Одного листа Григорию Гольденбергу не хватило. Очень хотел он как можно лучше отразить истинные цели народнического движения, их суть и благородство, очень хотел он яснее описать высокие свойства души лучших своих соратников по борьбе за счастье народа. Мелким почерком, очень убористо Гольденберг исписал восемьдесят страниц; но это были только его признательные показания. К ним он составил ещё приложение на семидесяти четырёх страницах. В этом документе он подробно изложил характеристики почти полутора сотен деятелей революционной партии, упомянутых им в первом документе. Он сообщил по каждому деятелю биографические сведения, какие знал, подробно изложил взгляды, указал, чем эти взгляды не совпадали с его собственными, а в чём совпадали, он описал личные качества всех известных ему народников, обрисовал портреты их и даже назвал особые приметы – у кого, разумеется, таковые имелись. Хитрый Добржинский опусами Григория Гольденберга остался превесьма доволен. Оба бесценных документа тут же пошли в работу.

Так Гольденберг «сдал» жандармским властям всю известную ему революционную элиту – Желябова, Кибальчича, Александра Михайлова, Морозова, Перовскую, Плеханова, а кроме них, множество наиболее активных членов обеих народнических партий.

Время шло. Для Гольденберга, ещё не прозревшего и пребывавшего в ожидании потепления между непримиримыми врагами, ничто не менялось – к его немалому удивлению. Вокруг были всё те же стены треклятой Петропавловки, по расписанию в камеру приносили всё те же пустые супы, более напоминавшие помои, и безвкусные жидкие каши, непонятного происхождения по-тарелке-размазни, временами выводили на короткие прогулки. А было уже лето.

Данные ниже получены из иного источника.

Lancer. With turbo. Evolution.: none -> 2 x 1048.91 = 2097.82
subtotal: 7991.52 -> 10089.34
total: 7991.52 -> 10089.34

В июне Гольденберг имел разговор с неким Аароном Зунделевичем, членом Исполнительного комитета «Народной воли». Этот Зунделевич был помещён в бастион ещё раньше Гольденберга; его, как и последнего, задержали по глупой случайности. Но, в отличие от Гольденберга, Зунделевич упорно молчал и ни на какие уловки не поддавался. Следователи решили попробовать разговорить упрямого народовольца с помощью Гольденберга и устроили им в бастионе встречу.

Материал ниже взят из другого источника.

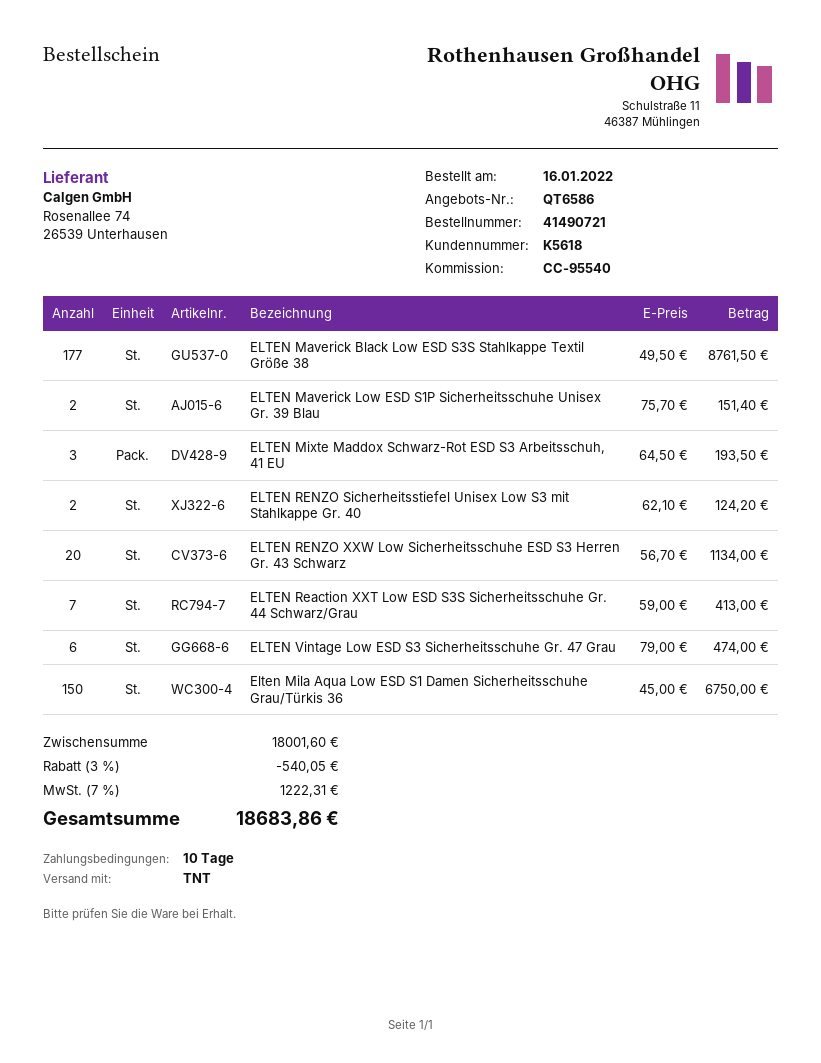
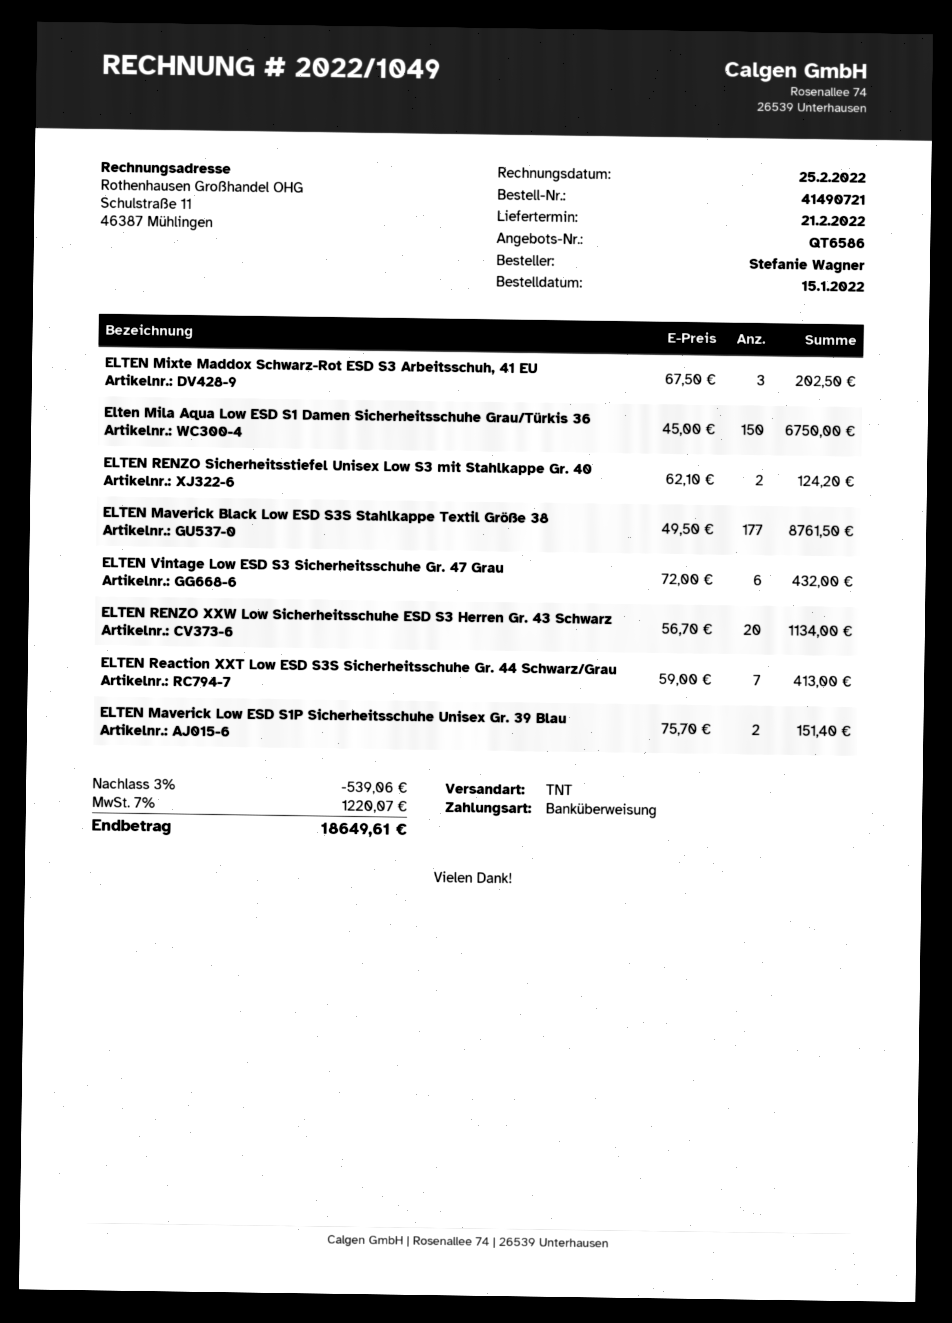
order date: 2022-01-16 -> 2022-01-15
ELTEN Mixte Maddox Schwarz-Rot ESD S3 Arbeitsschuh, 41 EU: 3 x 64.50 = 193.50 -> 3 x 67.50 = 202.50
ELTEN Vintage Low ESD S3 Sicherheitsschuhe Gr. 47 Grau: 6 x 79.00 = 474.00 -> 6 x 72.00 = 432.00
discount: 3% = 540.05 -> 3% = 539.06
tax: 7% = 1222.31 -> 7% = 1220.07
total: 18683.86 -> 18649.61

Когда на встрече Григорий Гольденберг нарисовал утопическую картину всеобщего процветания и взаимопонимания, когда открыл свои планы сотрудничества с правительством и призвал к такому сотрудничеству собеседника, Зунделевич жестоко высмеял его и назвал предателем из предателей. Зунделевич поразился такой наивности – как можно поверить царским сыскарям, как можно положиться на достоинства людей недостойных, на честное слово людей бесчестных?..

Зунделевич, подобно провидцу, заглядывал в грядущее:

– Будет суд. И на том суде ты будешь выступать как предатель, обличающий товарищей. Они будут пытаться спастись, а ты, подтверждая свои показания, загонишь их всех на эшафот. За это тебе подарят жизнь, но как ты будешь жить после этого? А если всё же сможешь, то, поверь, найдутся люди, которые обязательно покарают тебя – предателя.

Ещё Зунделевич сказал, что глупо рассчитывать на посты в правительстве, на участие в работе над реформами. Всё, на что можно рассчитывать, – так это на виселицы и каторжные работы...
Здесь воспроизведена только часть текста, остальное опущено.